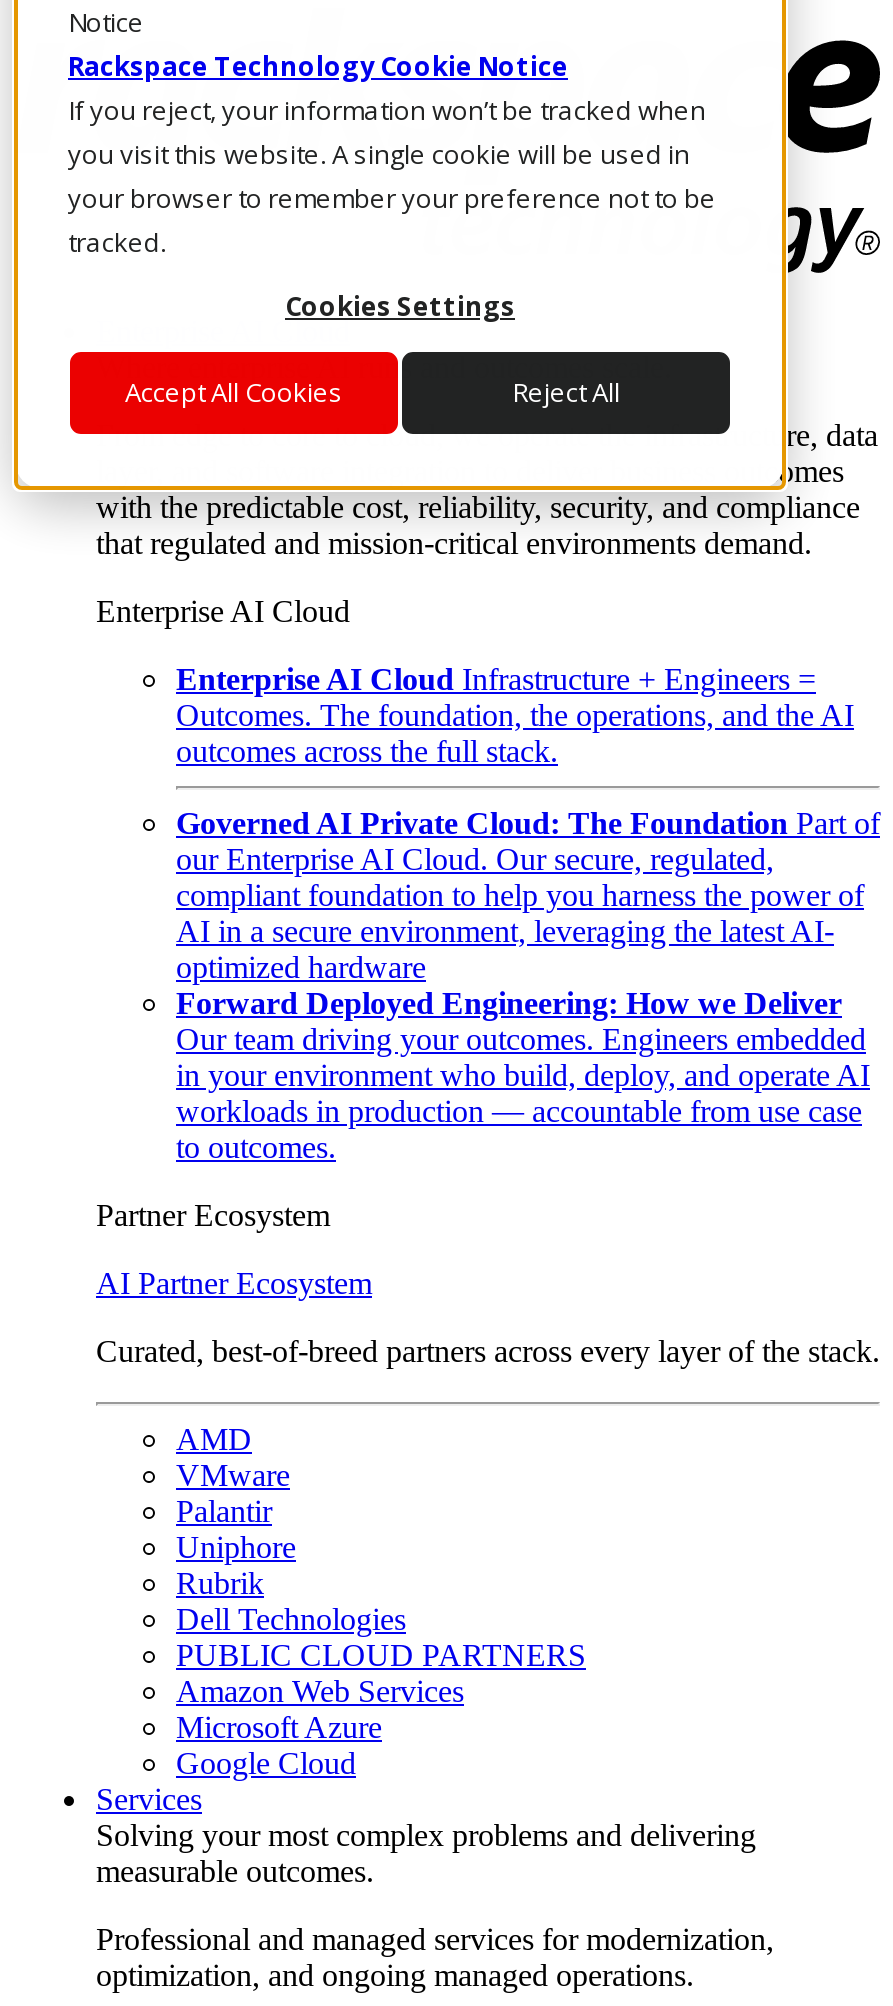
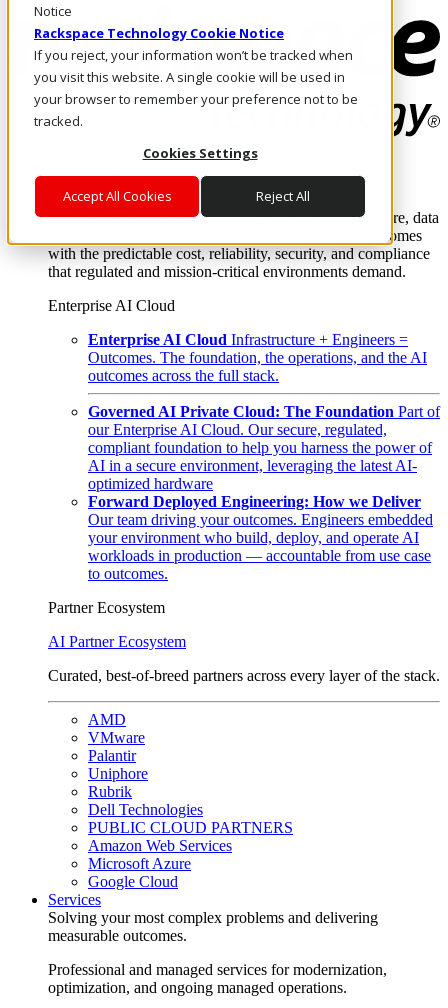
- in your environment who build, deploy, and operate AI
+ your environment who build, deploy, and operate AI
...
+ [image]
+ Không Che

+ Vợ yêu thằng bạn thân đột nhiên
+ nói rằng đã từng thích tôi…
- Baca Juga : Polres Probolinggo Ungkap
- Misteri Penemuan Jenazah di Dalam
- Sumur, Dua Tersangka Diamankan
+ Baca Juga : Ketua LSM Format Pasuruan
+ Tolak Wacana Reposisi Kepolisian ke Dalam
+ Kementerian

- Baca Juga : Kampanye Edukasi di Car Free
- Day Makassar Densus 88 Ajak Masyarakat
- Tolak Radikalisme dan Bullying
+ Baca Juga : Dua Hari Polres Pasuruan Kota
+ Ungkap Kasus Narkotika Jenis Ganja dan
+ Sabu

**Work request**
Search the entries for the string "build" and copy each line where it occurs.

**Your solution**
- in your environment who build, deploy, and operate AI
+ your environment who build, deploy, and operate AI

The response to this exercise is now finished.